Manganèse gabonais : Eramet s’engage à transformer 700 000 tonnes d’ici 2031

L’industrie extractive gabonaise entre dans une nouvelle ère avec un accord historique signé à Paris. Eramet et sa filiale Eramet Comilog ont officiellement acté leur volonté de développer une filière locale de transformation du manganèse, ressource dont le Gabon est le deuxième producteur mondial. D’ici 2031, l’objectif est clair : atteindre une capacité de traitement de 700 000 tonnes sur le territoire national. Cette annonce, scellée lors d’une cérémonie officielle au palais de l’Élysée, a réuni le président de la Transition Brice Clotaire Oligui Nguema et les dirigeants du groupe minier français, illustrant l’importance stratégique de ce projet.

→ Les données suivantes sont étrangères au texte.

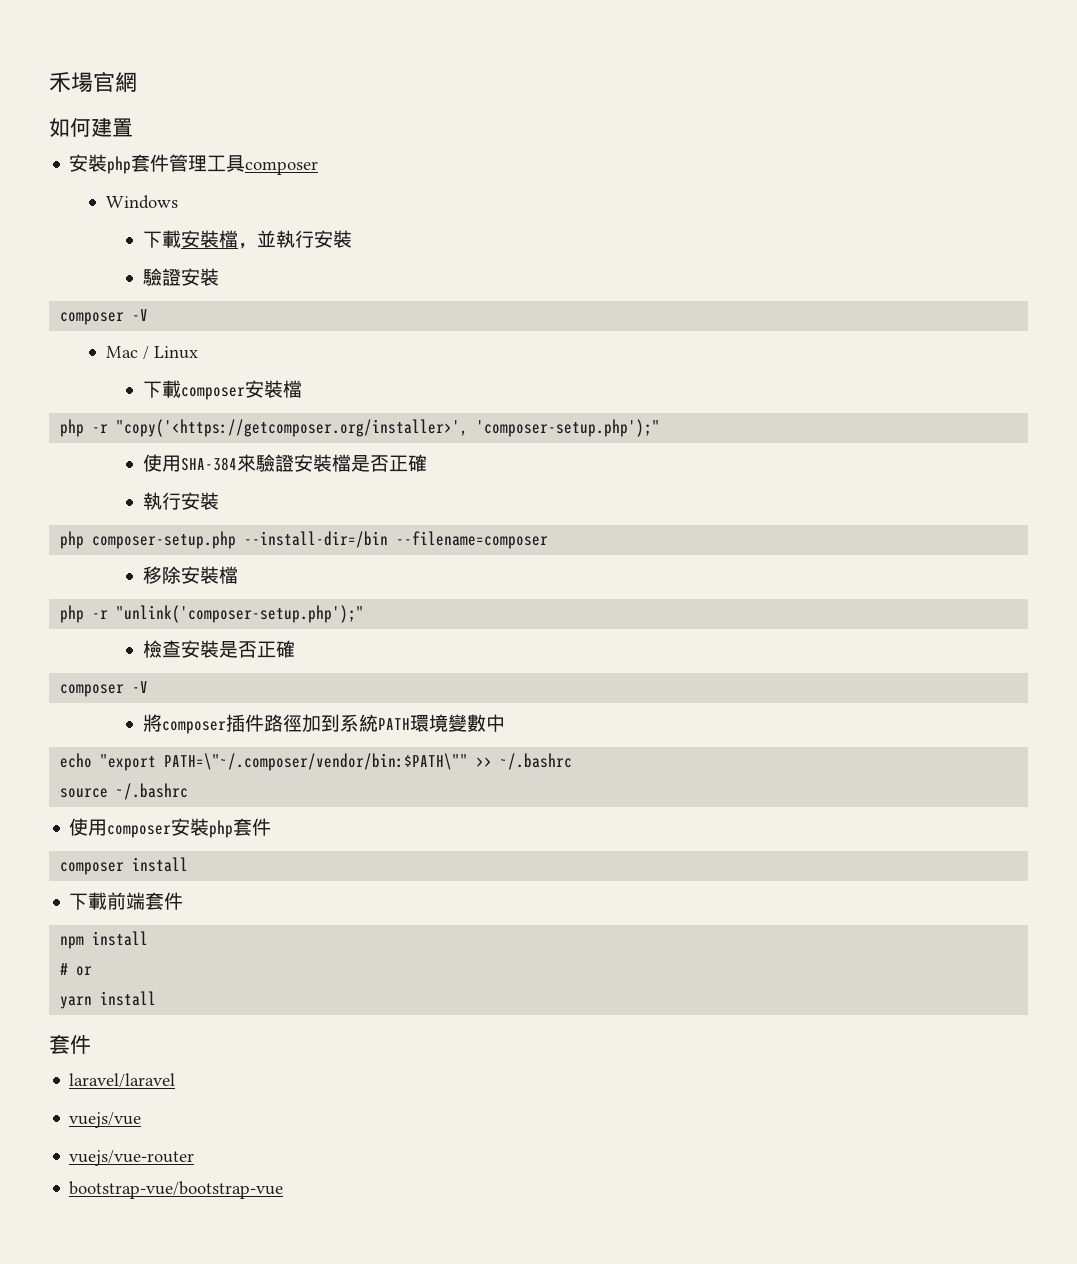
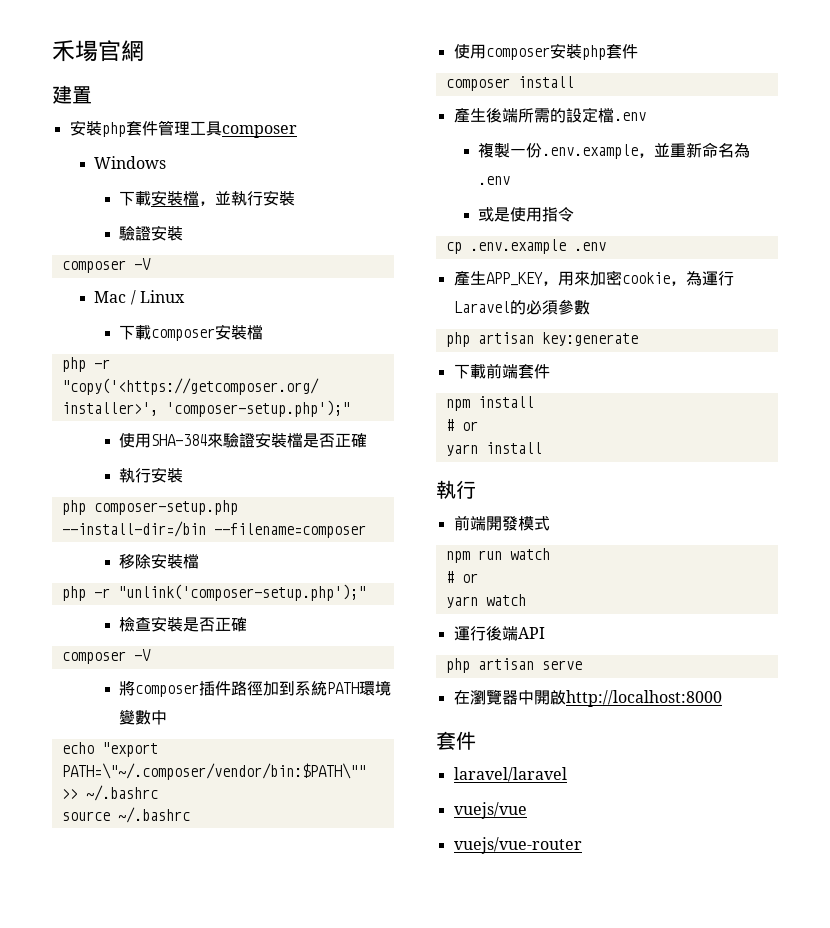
- 如何建置
+ 建置
+ 產生後端所需的設定檔.env
+ 複製一份.env.example，並重新命名為.env
+ 或是使用指令
+ cp .env.example .env
+ 產生APP_KEY，用來加密cookie，為運行Laravel的必須參數
+ php artisan key:generate
  yarn install
+ 執行
+ 前端開發模式
+ npm run watch
+ # or
+ yarn watch
+ 運行後端API
+ php artisan serve
+ 在瀏覽器中開啟http://localhost:8000
- bootstrap-vue/bootstrap-vue

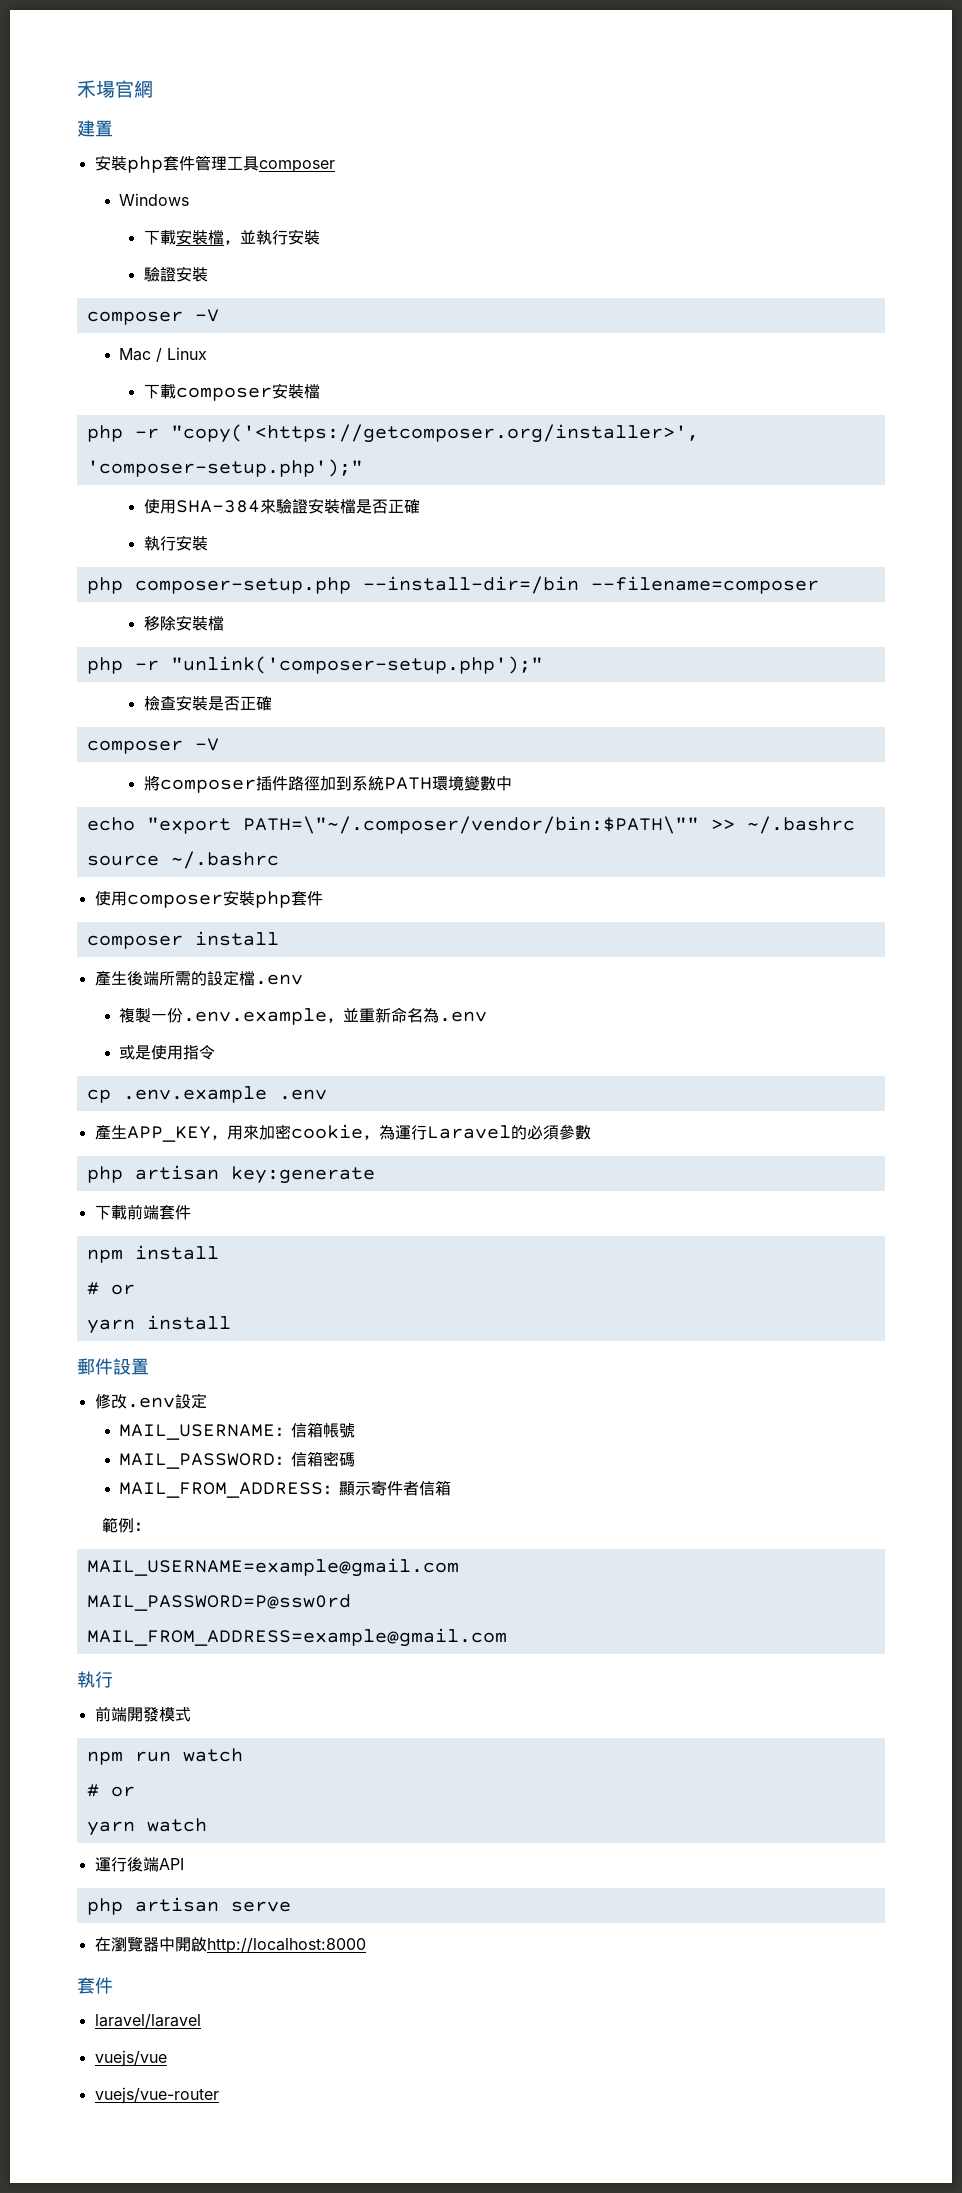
+ 郵件設置
+ 修改.env設定
+ MAIL_USERNAME：信箱帳號
+ MAIL_PASSWORD：信箱密碼
+ MAIL_FROM_ADDRESS：顯示寄件者信箱
+ 範例：
+ MAIL_USERNAME=example@gmail.com
+ MAIL_PASSWORD=P@ssw0rd
+ MAIL_FROM_ADDRESS=example@gmail.com

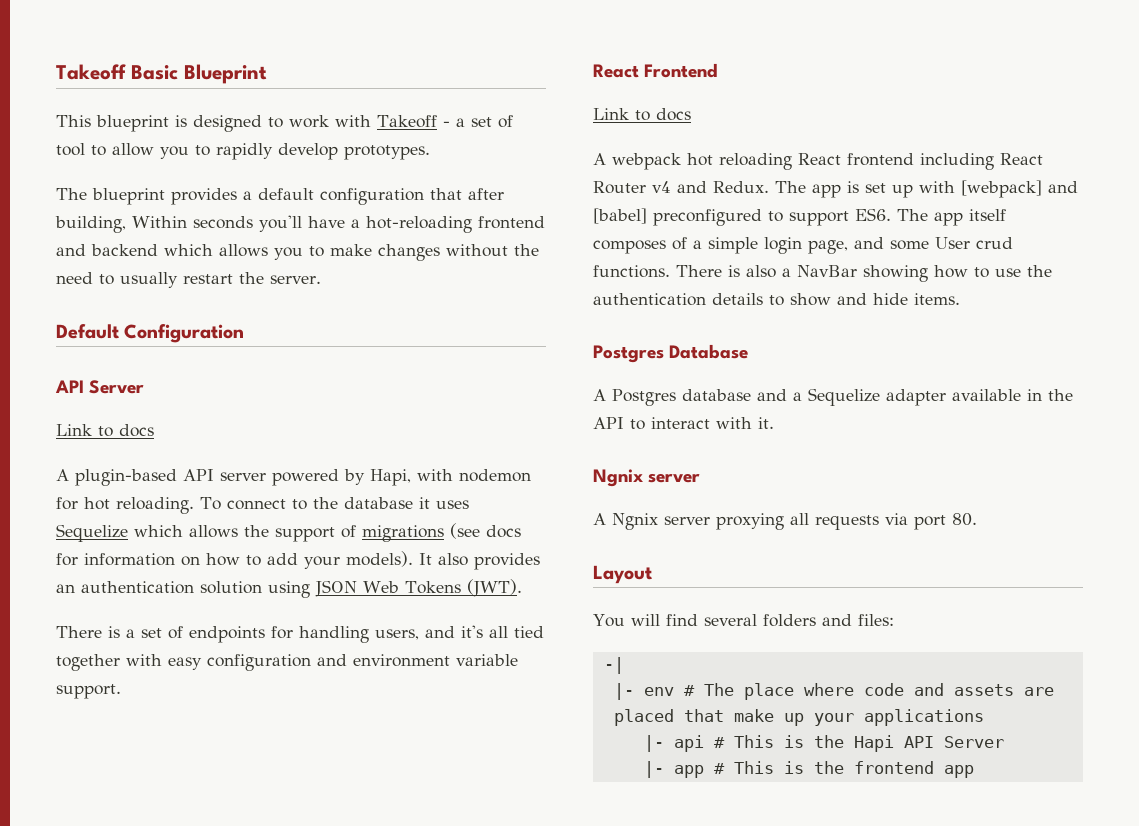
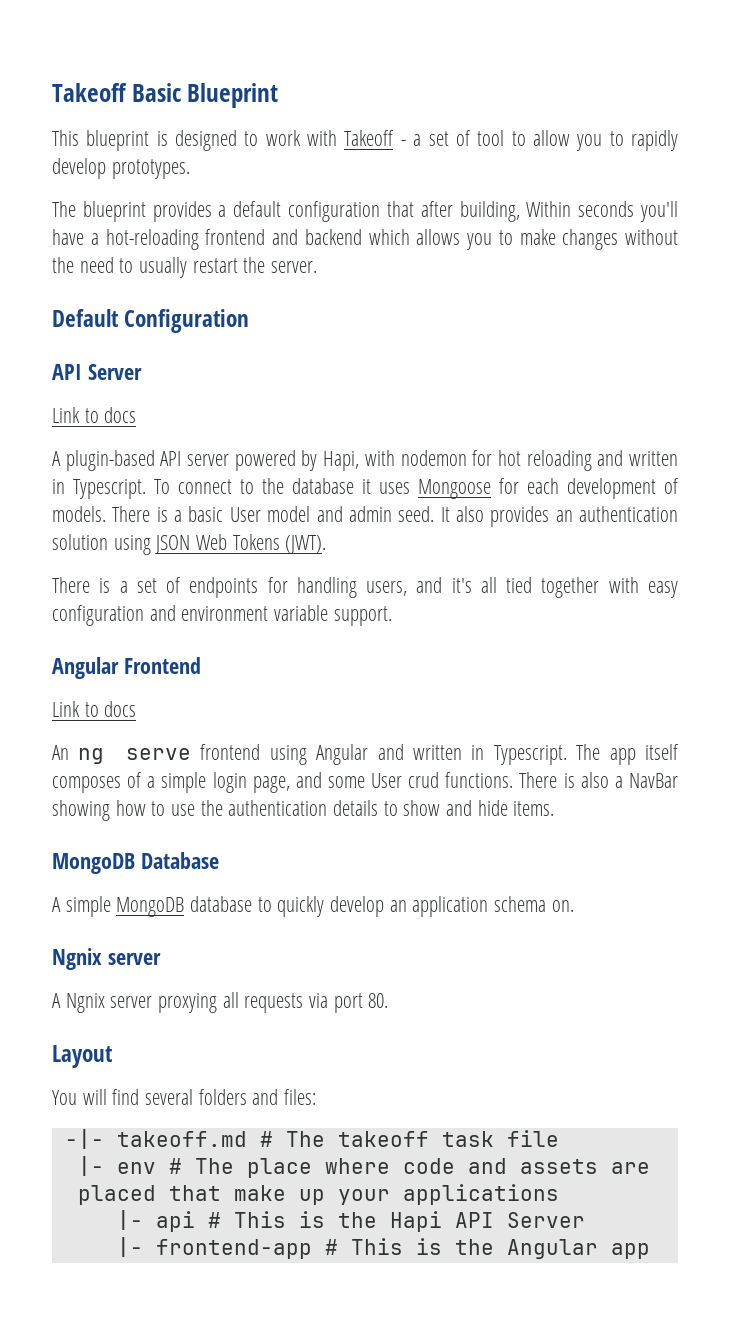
- A plugin-based API server powered by Hapi, with nodemon for hot reloading.
+ A plugin-based API server powered by Hapi, with nodemon for hot reloading and written in Typescript.
- To connect to the database it uses Sequelize which allows the support of migrations (see docs for information on how to add your models).
+ To connect to the database it uses Mongoose for each development of models. There is a basic User model and admin seed.
- React Frontend
+ Angular Frontend
- A webpack hot reloading React frontend including React Router v4 and Redux. The app is set up with [webpack] and [babel] preconfigured to support ES6. The app itself composes of a simple login page, and some User crud functions.
+ An ng serve frontend using Angular and written in Typescript. The app itself composes of a simple login page, and some User crud functions.
- Postgres Database
+ MongoDB Database
- A Postgres database and a Sequelize adapter available in the API to interact with it.
+ A simple MongoDB database to quickly develop an application schema on.
- -|
+ -|- takeoff.md # The takeoff task file
- |- app # This is the frontend app
+ |- frontend-app # This is the Angular app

Une promesse industrielle longtemps attendue par Libreville

Les autorités gabonaises réclamaient depuis des années une valorisation accrue de leurs ressources minières. Jusqu’à présent, la quasi-totalité de la production de manganèse était exportée sous forme brute, privant le pays de la captation de la valeur ajoutée industrielle. Le protocole d’accord signé à Paris marque donc un changement de paradigme, bien qu’il s’agisse pour l’instant d’un cadre non contraignant. Pour Eramet, implanté au Gabon depuis plus de six décennies, cette décision s’inscrit dans un dialogue enfin concrétisé avec les autorités locales.

Le groupe minier français, coté en Bourse, tire une part majeure de ses revenus de ses activités gabonaises, notamment à Moanda dans la province du Haut-Ogooué. Pour atteindre l’objectif de 2031, plusieurs leviers seront actionnés : extension des unités métallurgiques existantes et construction de nouvelles infrastructures industrielles capables d’absorber ce volume supplémentaire.

Souveraineté minière : un pilier de la politique économique gabonaise

Le président gabonais a érigé la maîtrise de la valeur ajoutée minière en priorité nationale. Le manganèse, minerai essentiel pour la sidérurgie mondiale et de plus en plus recherché pour les batteries lithium-ion, occupe une place centrale dans cette stratégie. Transformer localement ce minerai permettrait au Gabon de capter davantage de revenus fiscaux, de créer des emplois qualifiés et de se positionner sur des segments à forte valeur ajoutée.

Le calendrier fixé à 2031 offre à Eramet une fenêtre d’action pour échelonner ses investissements. Mais il impose aussi une échéance politique tangible : la Transition compte bien obtenir des résultats concrets avant la fin de la décennie. La prochaine étape consistera à transformer ce protocole en engagements financiers fermes, en études de faisabilité et en décisions d’investissement. À ce jour, aucun montant global n’a été dévoilé par les parties prenantes.

Cette signature s’inscrit dans un contexte diplomatique favorable entre Libreville et Paris. Reçu en France, Brice Clotaire Oligui Nguema a profité de ce déplacement pour renforcer les relations bilatérales, un an après la normalisation progressive des liens post-coup d’État. La présence du chef de l’État gabonais à la cérémonie confère à cet accord une dimension politique majeure, bien au-delà de la simple dimension industrielle.

Un modèle qui pourrait inspirer d’autres acteurs miniers au Gabon

Au-delà du cas d’Eramet, cet accord pourrait servir de référence pour d’autres négociations avec des opérateurs présents sur le sol gabonais. Les autorités locales pourraient s’en inspirer pour renégocier les termes d’exploitation d’autres ressources stratégiques, comme le fer ou les terres rares. La capacité de l’exécutif à respecter le calendrier de 2031 servira de référence pour évaluer l’efficacité de la doctrine de souveraineté minière promue depuis Libreville.

Pour Eramet, cet engagement représente une opportunité de sécuriser ses permis d’exploitation et de bénéficier d’une visibilité à long terme sur ses activités gabonaises. Le groupe, confronté à des défis sur d’autres actifs en Amérique du Sud et en Asie, a tout intérêt à stabiliser sa présence en Afrique. La transformation locale du manganèse, si elle se concrétise, pourrait aussi améliorer l’image environnementale et sociale du groupe, de plus en plus scruté par les investisseurs européens en quête de critères ESG stricts.

Reste le défi énergétique : transformer 700 000 tonnes de minerai nécessite des capacités électriques importantes, dans un pays où les infrastructures énergétiques restent limitées. La réussite de ce projet dépendra donc de la mise en place d’une stratégie énergétique cohérente, sans quoi l’échéance de 2031 pourrait rester lettre morte.